# Dragon RCS: Four controlled degrees of freedom... or six?

Would Dragon's RCS clusters allow it to translate cleanly left-right and backward-forward, like a crab? Or are they meant only for roll/pitch/yaw control + longitudinal (up/down) translation, like an airplane?

In other words, do the RCS clusters allow control over a full six degrees of freedom (x/y/z translation, x/y/z rotation), or just four degrees of freedom (x translation, x/y/z rotation)?

EDIT

I'm sure some RCS thruster combinations would give you a sideways translational velocity, even if this is not by design. But an incidental sideways translational velocity isn't very useful if it comes coupled with undesired rotations or translations (along other axes).

If all you need is a pure +Y translation, but that translation comes with +Z rotation and +X translation, you're in trouble if you don't cancel out those undesired motions---you wouldn't want an inadvertent yaw when you're about to dock, nor would you want to inadvertently accelerate forward and risk a harder collision with the docking port.

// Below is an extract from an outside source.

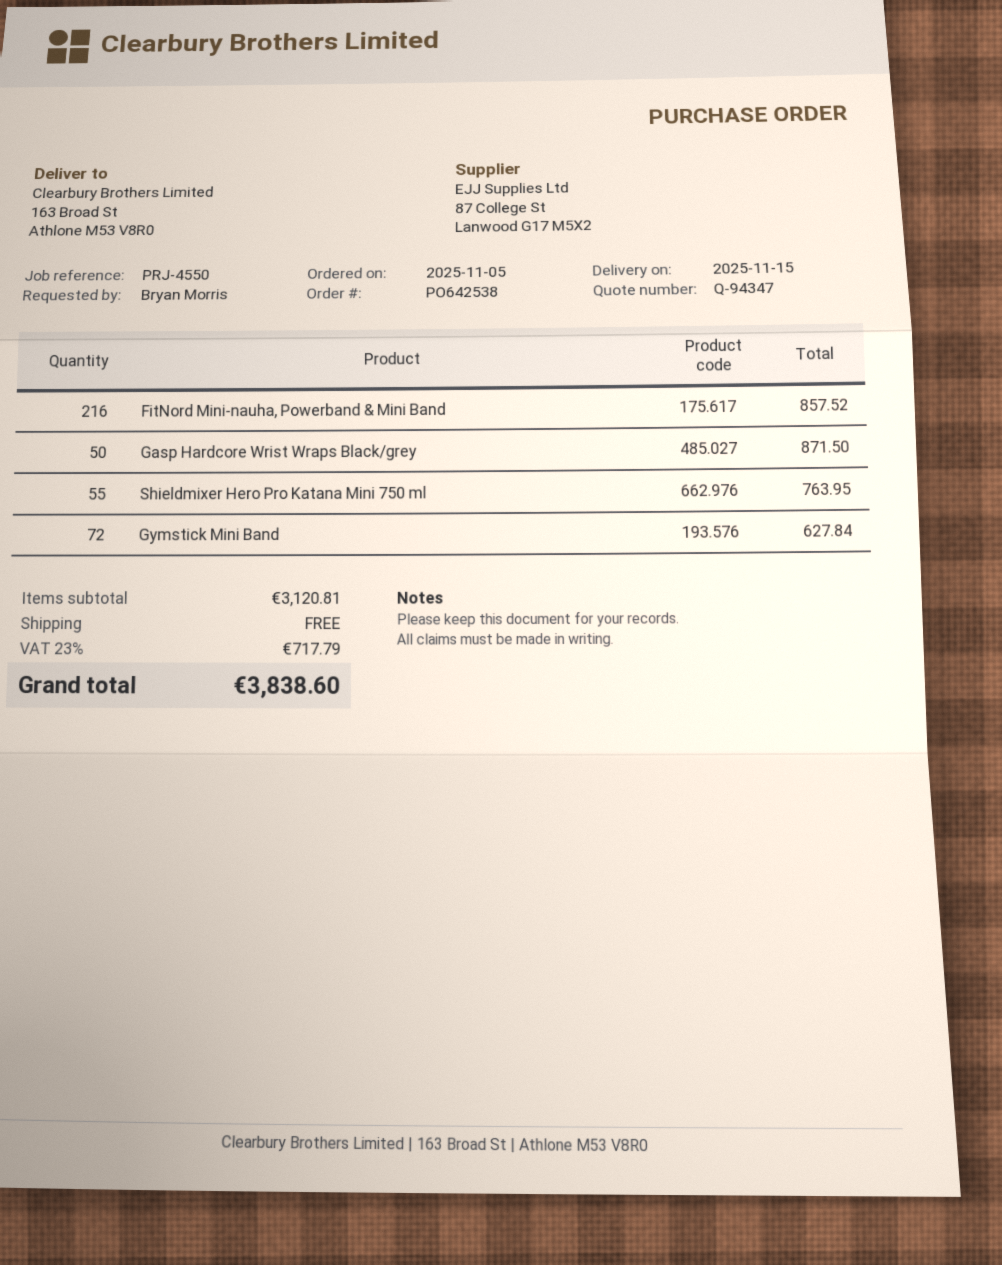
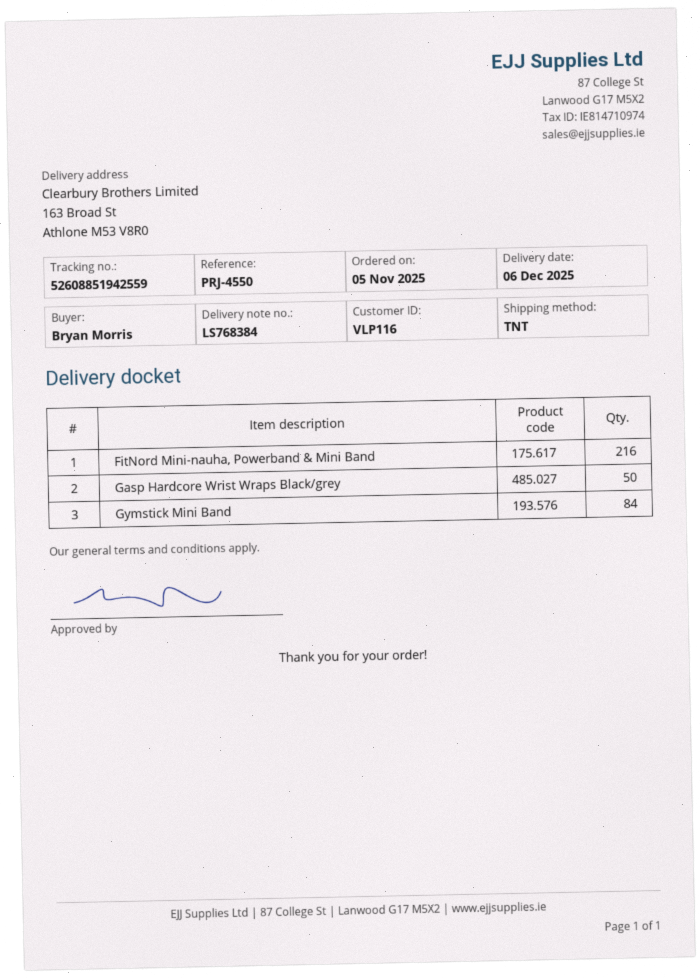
delivery date: 2025-11-15 -> 2025-12-06
Shieldmixer Hero Pro Katana Mini 750 ml: 55 -> none
Gymstick Mini Band: 72 -> 84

So what I'm asking, I guess, is this: Is there any combination of RCS thrusters that will give you *clean, pure left-to-right and back-to-front translation with those RCS clusters? And is this required for rendezvous, or do spacecraft normally rendezvous and dock with just the four degrees of freedom an airplane operates with?

• Are you asking only about Dragon? The last paragraph doesn't seem so. Shuttle certainly had 6 DOF control in orbit. May 3, 2021 at 18:51
• Aircraft operate with 6 degrees of freedom May 3, 2021 at 18:53
• Pure moment from force couples for x/y/z rotations... but zero moment for pure x/y/z translations... This is no problem for x translations, since there are at least two pairs of thrusters that will perfectly cancel out not just y/z translations but also x/y/z rotations (two pairs for +x translation, two pairs for -x translation, to clarify). But this is not at all clear for y/z translations. Nor is it clear for y/z rotations, by the way, but these rotations are clearly essential, and I can't imagine a spacecraft operating without control over them, so...
– user39728
May 3, 2021 at 18:54
• Can you add an image/reference showing the coordinate system on the vehicle? May 3, 2021 at 18:57
• Brendan, if your airplane can translate sideways without simultaneously rolling and yawing and without very strong headwinds, then you have a magical airplane. Most airplanes have control only over roll, pitch, yaw, and longitudinal velocity---meaning you can control independently for each of these variables without simultaneously change the others. You cannot generally translate an airplane sideways without changing its attitude---and even then, you'll need a lot of headwind.
– user39728
May 3, 2021 at 18:58

Assuming this simulation is correct, and I have no reason to doubt that it is, there is in fact true 6 degrees of freedom of movement possible. I do recall that at least one of the axis has less control, but I can't find the news report that states how the manual control felt according to the astronauts...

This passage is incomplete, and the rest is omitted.